I do not suggest that early dismissal would not still be entirely sound in many cases. For example, if a procedural default is based on a plaintiff's lack of diligence in even trying to find a lawyer or expert, it likely reflects the plaintiff's own assessment that the case is not worth pursuing too hard. That circumstance is not a bad proxy for the merits, so dismissal after a lackluster effort screens out the very sort of case that the legislature seeks to discourage. But what about when the plaintiff is scrambling to do her very best? It seems quite different to tell her that a court will not even listen to her strenuous efforts to seek justice for her husband's death—that she must lose without being heard even if everything she alleges is true and even if the law would strongly support her claim if she had satisfied its procedural requirements.
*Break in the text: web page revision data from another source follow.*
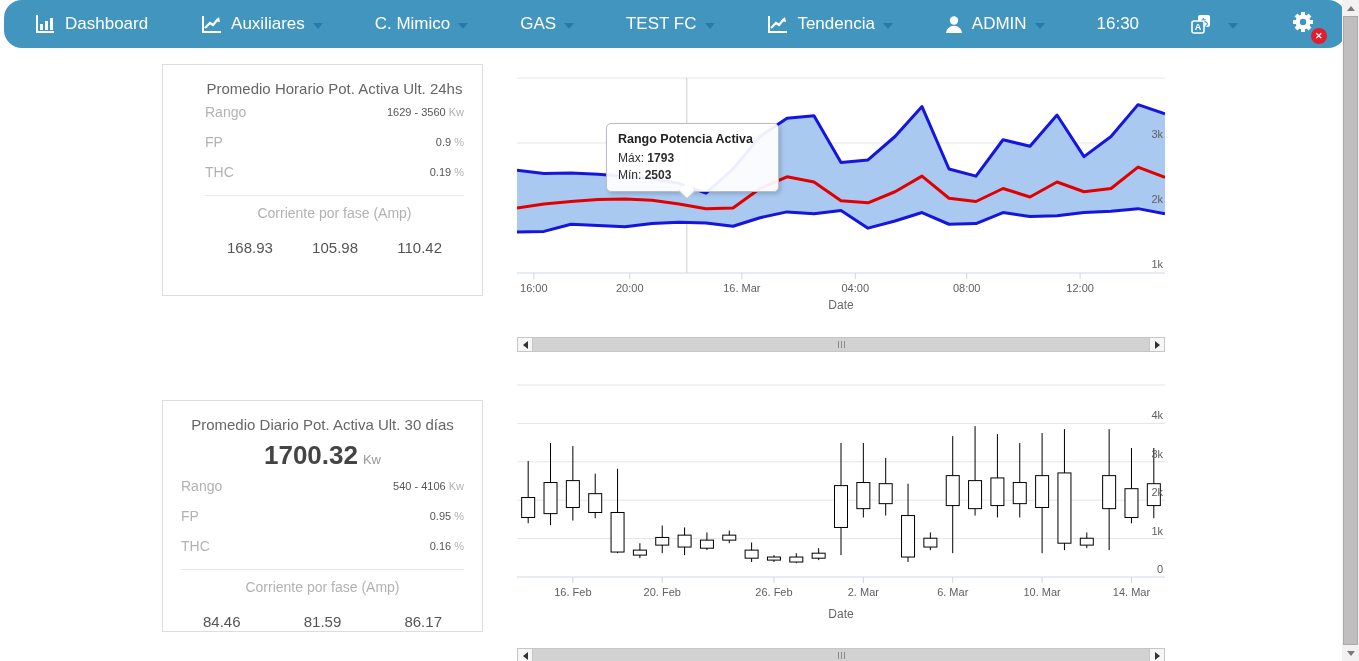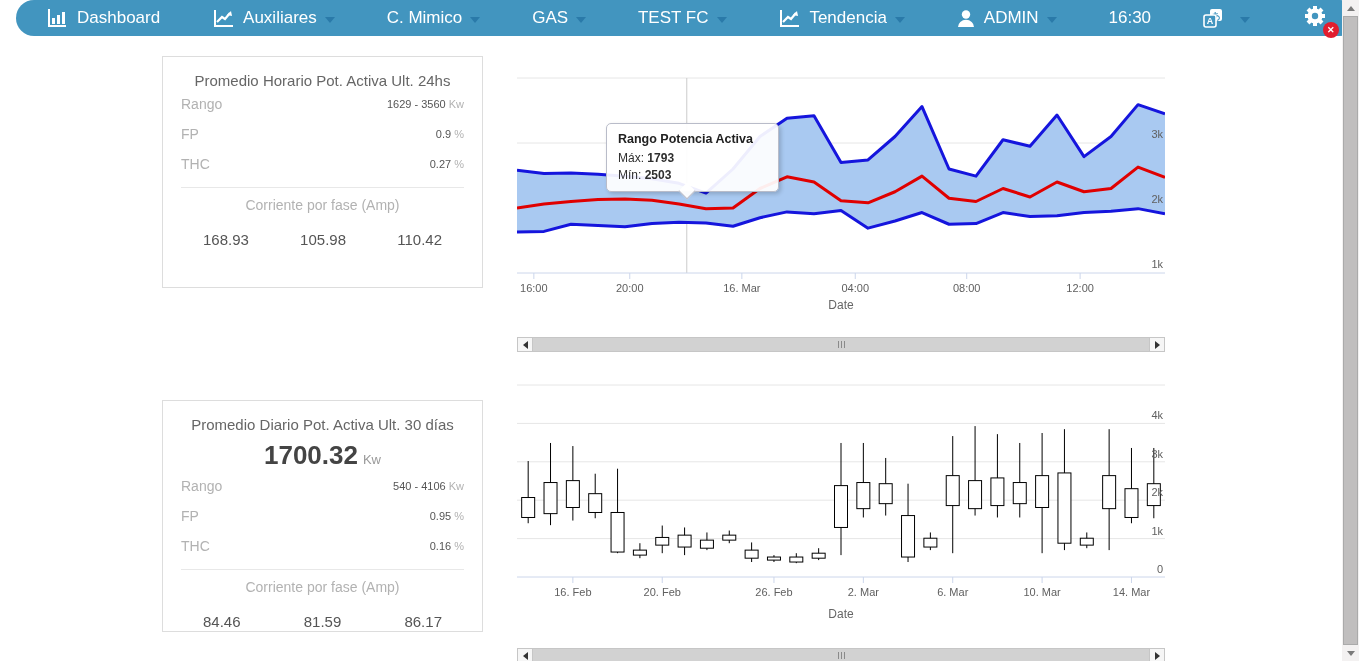--- a/index.html
+++ b/index.html
@@ -1,18 +1,18 @@
 <!DOCTYPE html>
 <html><head>
 <meta charset="utf-8">
 <style>
   html,body{margin:0;padding:0;background:#fff;width:1359px;height:661px;overflow:hidden;
     font-family:"Liberation Sans",sans-serif;position:relative;}
   
-  .topnav{position:absolute;left:16px;top:0;width:1342px;height:36px;background:#4295bf;
+  .topnav{position:absolute;left:4px;top:0;width:1342px;height:48px;background:#4295bf;
     display:flex;align-items:center;justify-content:space-between;padding:0 30px;box-sizing:border-box;z-index:10;border-radius:18px;}
   .nav-item{display:flex;align-items:center;color:#fff;font-size:17px;cursor:pointer;white-space:nowrap;}
   .nav-item .nicon{margin-right:9px;display:inline-flex;}
   .caret{width:0;height:0;border-left:5px solid transparent;border-right:5px solid transparent;
     border-top:6px solid #2a7aa9;margin-left:8px;margin-top:3px;}
   .nav-time{color:#fff;font-size:17px;}
   .gear-wrap{position:relative;display:inline-flex;}
   .badge{position:absolute;right:-11px;bottom:-5px;width:16px;height:16px;border-radius:50%;
     background:#e11d2e;color:#fff;font-size:9px;font-weight:bold;display:flex;align-items:center;justify-content:center;}
   
@@ -141,33 +141,33 @@
             <line x1="20" y1="6" x2="6" y2="20"></line>
           </g>
           <circle cx="13" cy="13" r="7.5" fill="#fff"></circle>
           <circle cx="13" cy="13" r="3.2" fill="#4295bf"></circle>
         </svg>
     </span>
     <span class="badge">✕</span>
   </div>
 </div>
 
-<div class="panel" style="top:56px;">
+<div class="panel" style="top:64px;padding-left:24px;">
   <div class="panel-title">Promedio Horario Pot. Activa Ult. 24hs</div>
   <div class="prow">
     <span class="plabel">Rango</span>
     <span class="pval"><span>1629 - 3560</span> <span class="unit">Kw</span></span>
   </div>
   <div class="prow">
     <span class="plabel">FP</span>
     <span class="pval"><span>0.9</span> <span class="unit">%</span></span>
   </div>
   <div class="prow">
     <span class="plabel">THC</span>
-    <span class="pval"><span>0.27</span> <span class="unit">%</span></span>
+    <span class="pval"><span>0.19</span> <span class="unit">%</span></span>
   </div>
   <div class="pdivider"></div>
   <div class="psection">Corriente por fase (Amp)</div>
   <div class="phases">
     <span>168.93</span>
     <span>105.98</span>
     <span>110.42</span>
   </div>
 </div>
 

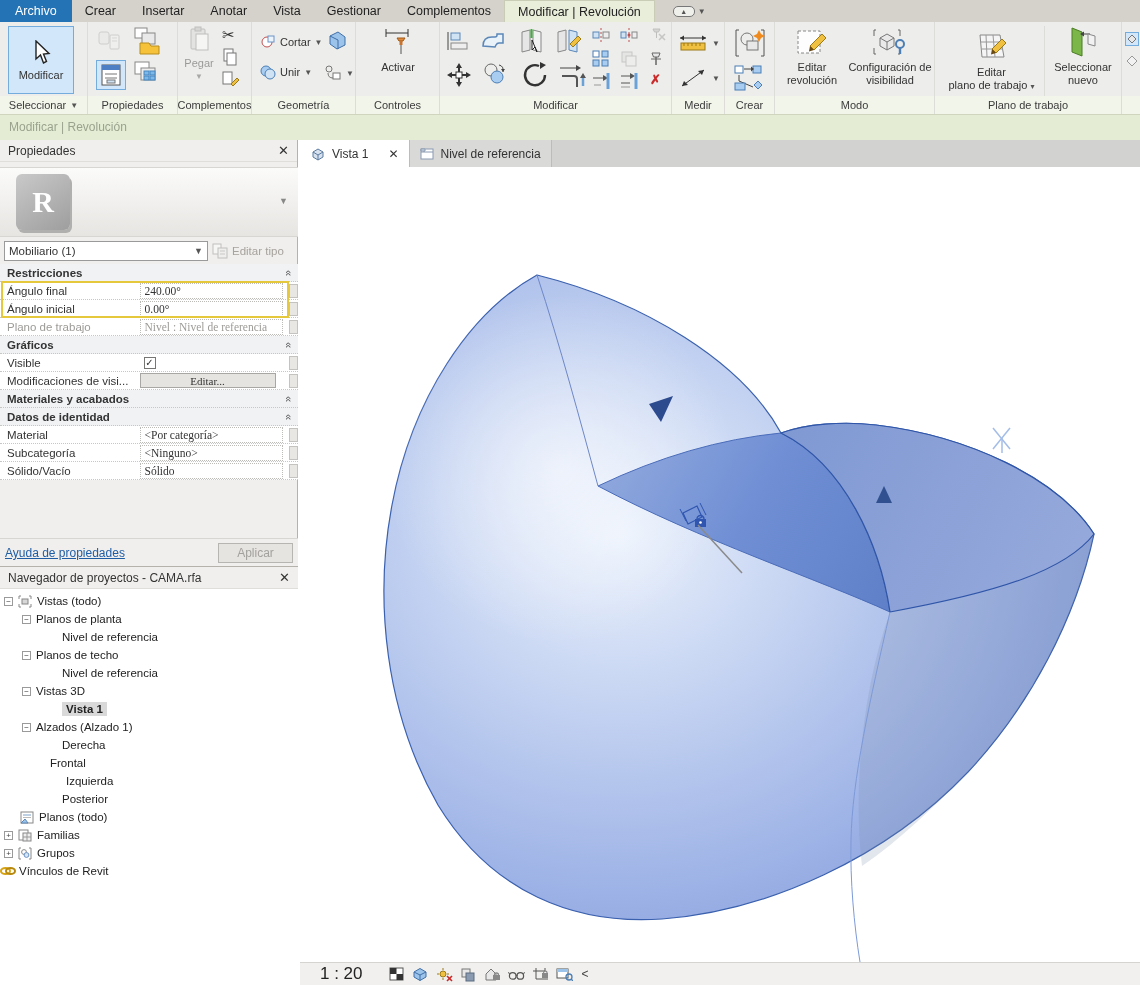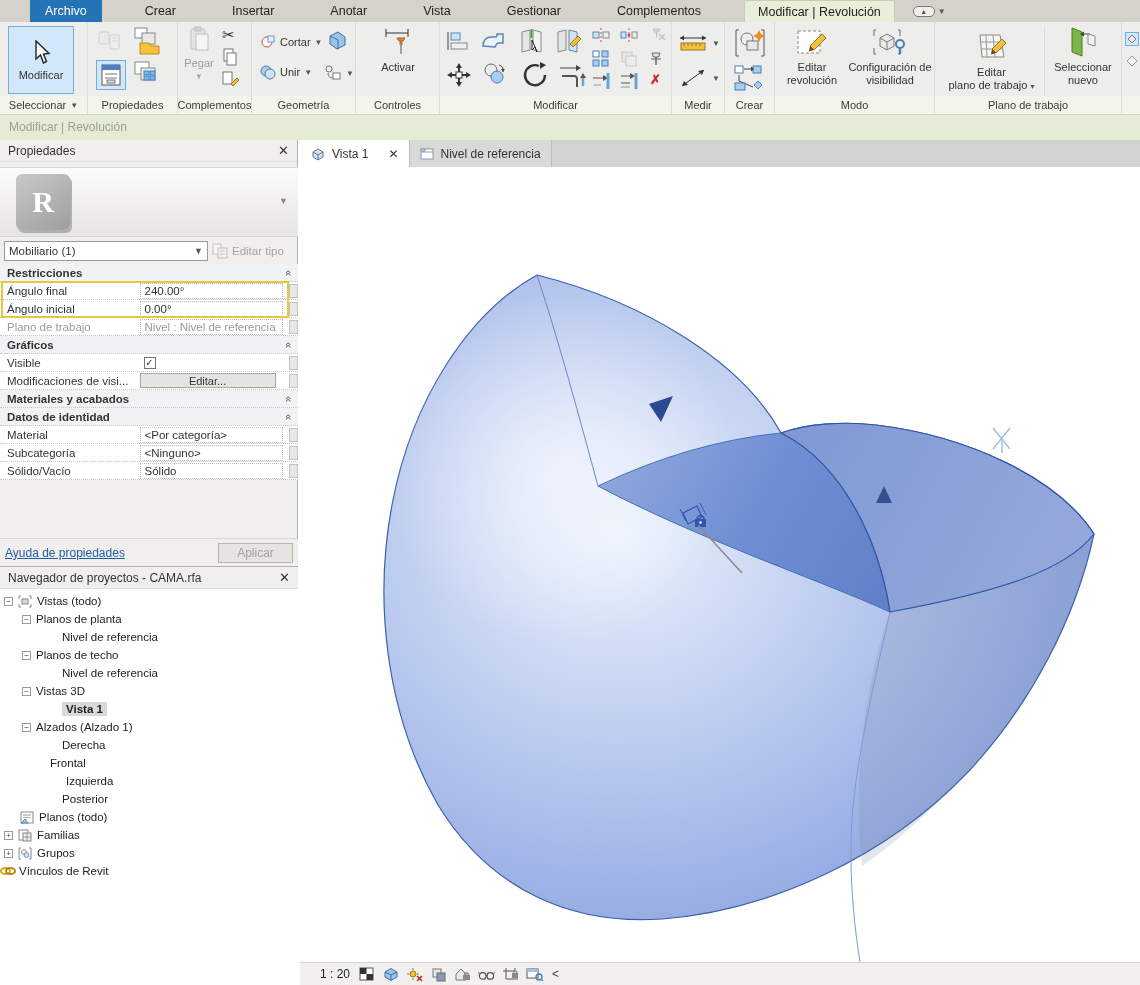--- a/index.html
+++ b/index.html
@@ -2,21 +2,21 @@
 <html><head>
 <meta charset="utf-8">
 <style>
   * { margin:0; padding:0; box-sizing:border-box; }
   html,body { width:1140px; height:985px; font-family:"Liberation Sans", sans-serif; background:#fff; overflow:hidden; }
   #app { position:absolute; left:0; top:0; width:1140px; height:985px; background:#fff; font-size:11.5px; color:#333; }
   .abs { position:absolute; }
 
   
   #tabbar { left:0; top:0; width:1140px; height:22px; background:#d5d2cb; display:flex; align-items:stretch; }
-  .rtab { padding:0 13px; display:flex; align-items:center; font-size:12.5px; color:#222; cursor:default;margin-left:30px; }
+  .rtab { padding:0 13px; display:flex; align-items:center; font-size:12.5px; color:#222; cursor:default; }
   .rtab.file { background:#2373b5; color:#fff; padding:0 15px; }
   .rtab.active { background:#e9eeda; border:1px solid #c9cdb6; border-bottom:none; }
   #ribbon-toggle { margin-left:18px; display:flex; align-items:center; gap:3px; color:#444; }
   .pill { width:22px; height:11px; border:1px solid #777; border-radius:5px; display:inline-flex; align-items:center; justify-content:center; font-size:7px; color:#555; background:#efefec; }
 
   
   #ribbon { left:0; top:22px; width:1140px; height:92px; background:#ededeb; }
   .panel { position:absolute; top:0; height:92px; border-right:1px solid #dcdcd8; }
   .plabel { position:absolute; bottom:0; left:0; right:0; height:18px; background:#f2f5ea; font-size:11px; color:#3c3c3c; display:flex; align-items:center; justify-content:center; gap:4px; }
   .pbody { position:absolute; top:2px; left:0; right:0; height:72px; }
@@ -40,21 +40,21 @@
   #prop-preview { position:absolute; left:0; top:27px; width:298px; height:70px; background:linear-gradient(#fbfbfa,#e7e5e2); border-top:1px solid #d8d6d2; border-bottom:1px solid #d8d6d2; }
   .rkey { position:absolute; left:16px; top:6px; width:54px; height:56px; background:linear-gradient(145deg,#c9c9c9,#9e9e9e); border-radius:6px; box-shadow:2px 3px 0 #b0b0ae; display:flex; align-items:center; justify-content:center; color:#fff; font-size:30px; font-weight:bold; font-family:"Liberation Serif",serif; }
   #type-row { position:absolute; left:0; top:99px; width:298px; height:24px; }
   .combo { position:absolute; left:4px; top:2px; width:204px; height:20px; background:#fff; border:1px solid #9a9a9a; display:flex; align-items:center; padding:0 4px; font-size:11.5px; }
   .combo .chev { margin-left:auto; font-size:9px; color:#555; }
   #edit-type { position:absolute; left:212px; top:2px; width:84px; height:20px; display:flex; align-items:center; gap:4px; color:#a6a29c; font-size:11.5px; }
 
   #prop-grid { position:absolute; left:0; top:124px; width:298px; }
   .grow { position:relative; display:flex; height:18px; border-bottom:1px dotted #c9c7c3; background:#fff; font-size:11.5px; align-items:center; }
   .grow .nm { width:136px; padding-left:7px; overflow:hidden; white-space:nowrap; }
-  .grow .vl { width:144px; height:16px; margin:1px 4px; border:1px dotted #bdbbb7; background:#fff; display:flex; align-items:center; padding:0 4px; overflow:hidden; white-space:nowrap; }
+  .grow .vl { width:144px; height:16px; margin:1px 4px; border:1px dotted #bdbbb7; background:#fff; display:flex; align-items:center; padding:0 4px; overflow:hidden; white-space:nowrap;font-family:Liberation Serif, serif; }
   .grow .pbtn { width:9px; height:14px; margin-left:2px; background:#e9e7e4; border:1px solid #c5c3bf; }
   .grow.sec { background:#f0f2f4; font-weight:bold; }
   .grow.sec .nm { width:272px; }
   .grow.sec .chevs { margin-left:auto; margin-right:6px; transform:rotate(90deg); font-size:11px; color:#555; font-weight:normal; }
   .grow.disabled .nm, .grow.disabled .vl { color:#9d9b97; }
   .grow.disabled .vl { border-style:dotted; }
   #angle-highlight { position:absolute; left:1px; top:17px; width:288px; height:37px; border:2px solid #e6c83c; pointer-events:none; }
   .checkbox { width:12px; height:12px; border:1px solid #767674; background:#fff; display:flex; align-items:center; justify-content:center; font-size:10px; color:#333; }
   .editbtn { width:136px; height:15px; background:#e6e4e1; border:1px solid #a9a7a3; display:flex; align-items:center; justify-content:center; font-size:11px; color:#333; }
   #prop-footer { position:absolute; left:0; top:398px; width:298px; height:28px; border-top:1px solid #d8d6d2; background:#f0efed; }
@@ -69,21 +69,21 @@
   .tsel { background:#d9d9d9; font-weight:bold; padding:1px 4px; }
 
   
   #canvas-tabs { left:300px; top:140px; width:840px; height:27px; background:#d2d2d1; display:flex; align-items:stretch; }
   .vtab { display:flex; align-items:center; gap:6px; padding:0 10px; font-size:12px; border-right:1px solid #bcbcbc; }
   .vtab.active { background:#fff; }
   .vtab.inactive { background:#d9d9d8; color:#333; }
   .vtab .x { font-size:12px; color:#333; margin-left:14px; }
   #viewport { left:300px; top:167px; width:840px; height:795px; background:#ffffff; }
   #viewbar { left:300px; top:962px; width:840px; height:23px; background:#f1f0ee; border-top:1px solid #d6d4d0; display:flex; align-items:center; gap:7px; padding-left:20px; }
-  #viewbar .scale { font-size:12px; color:#222; margin-right:1px; }
+  #viewbar .scale { font-size:17px; color:#222; margin-right:18px; }
   .vbico { width:17px; height:16px; display:inline-flex; align-items:center; justify-content:center; }
   .collapse { font-size:12px; color:#444; margin-left:2px; }
 </style>
 </head>
 <body>
 
 <div id="app">
 
   <div id="tabbar" class="abs">
     <div class="rtab file">Archivo</div>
Of course, one reason a plaintiff may not obtain representation is that every lawyer who sees the case considers it frivolous. But the court of appeals recognized (and I agree) that Mrs. Oramas's case was not frivolous. Id. at *4. Her ability to get an expert report once she realized she needed one is further indication that the claim, however it would ultimately be resolved if it went to trial, had some merit. It seems instead likely that the potential payout simply did not entice any of the attorneys from which Mrs. Oramas sought help for the reasons I described above. This case does not reflect sloth or a lack of diligence; it reflects a lack of access to capable professional assistance in navigating an incredibly complex legal regime. If Mrs. Oramas's failure to follow all the procedural demands flows from a demonstrable inability to obtain legal assistance despite her exertion—and if her inability to obtain legal assistance flows from lawyers' collective assessment that the statutory regime makes it economically unsound to take her case even if it may have merit—then the legislature may conclude that some limited exception to the expert-report deadline is warranted.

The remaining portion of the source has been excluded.